# hardened сервер не отвечает на запросы

## fank

привет всем!

есть сервер как виртуальная машина vmware

поднят hardened профиль

через какое-то время после старта сервера он перестает реагировать на подключения по tcp

пинг продолжает работать, tracepath в то же время не работает

фаерволы проверены (их нет на госте, на хостовой машине крайне примитивный)

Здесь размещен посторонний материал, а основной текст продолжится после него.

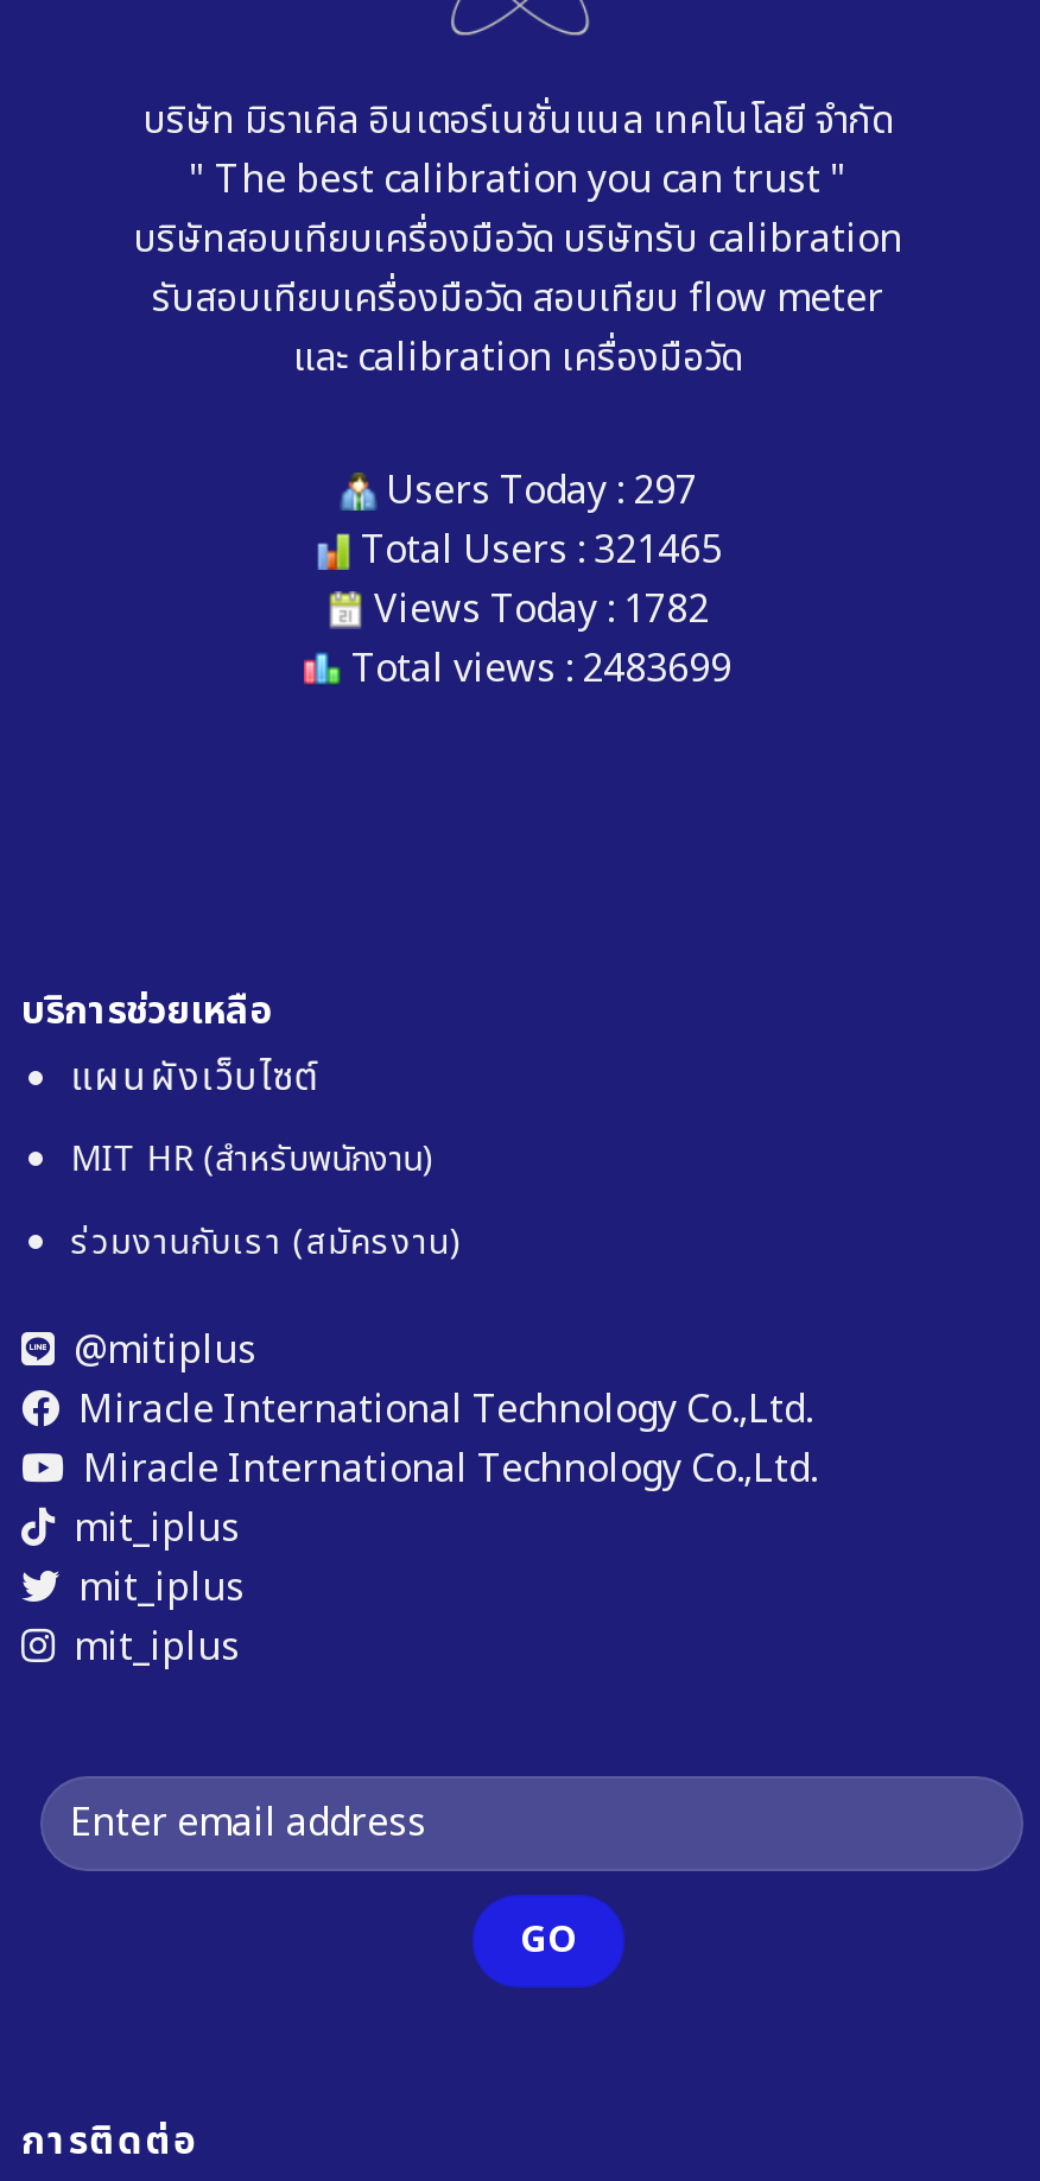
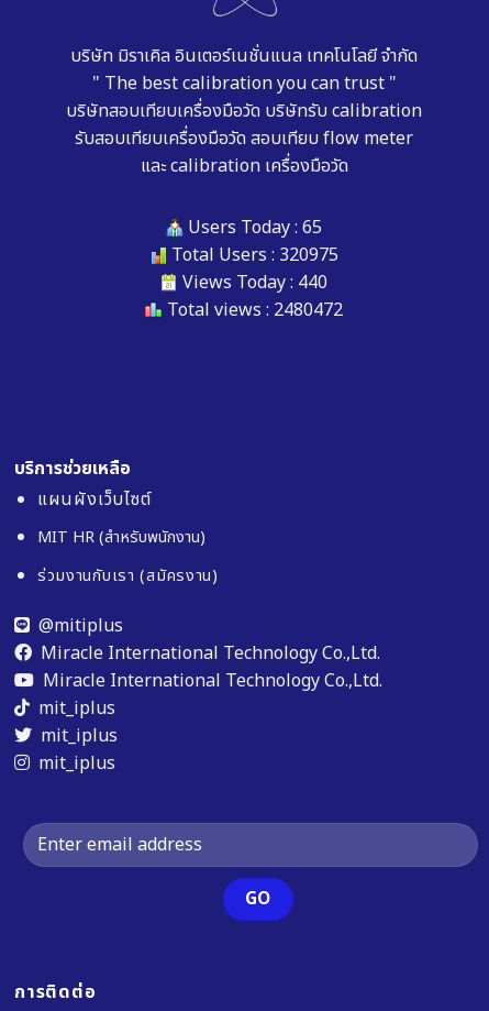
[376,462,697,519] Users Today : 297 -> [184,214,322,240] Users Today : 65
[351,521,722,578] Total Users : 321465 -> [167,241,338,268] Total Users : 320975
[364,581,709,638] Views Today : 1782 -> [178,269,327,295] Views Today : 440
[342,640,731,697] Total views : 2483699 -> [163,296,343,323] Total views : 2480472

все виртуальные машины настроены на NAT, все друг друга видят и нормально работают

только с одной проблемы

что сделал

1. ulimit -n 4096 (было 1024) на госте и на хосте

2. внимательно пересобрал ядро на госте.

3. обновил glibc

4. написал этот пост =)

как выяснить причину сбоя?

----------

## ba

 *fank wrote:*   

> привет всем!есть сервер как виртуальная машина vmware

 

значит локальная консоль в эту вирт машину есть?

что на консоли?

залогиниться дает?

последние строчки dmesg-а на госте?

что говорит netstat -an на госте?

----------

## fank

 *Quote:*   

> значит локальная консоль в эту вирт машину есть?

 

не понял, что значит "локальная" - ssh естественно есть

на консоли все в порядке, никаких странных сообщений

не уловил сути вопроса, сорри, уточни плиз

 *Quote:*   

> залогиниться дает?

 

без малейших проблем по ssh

 *Quote:*   

> последние строчки dmesg-а на госте?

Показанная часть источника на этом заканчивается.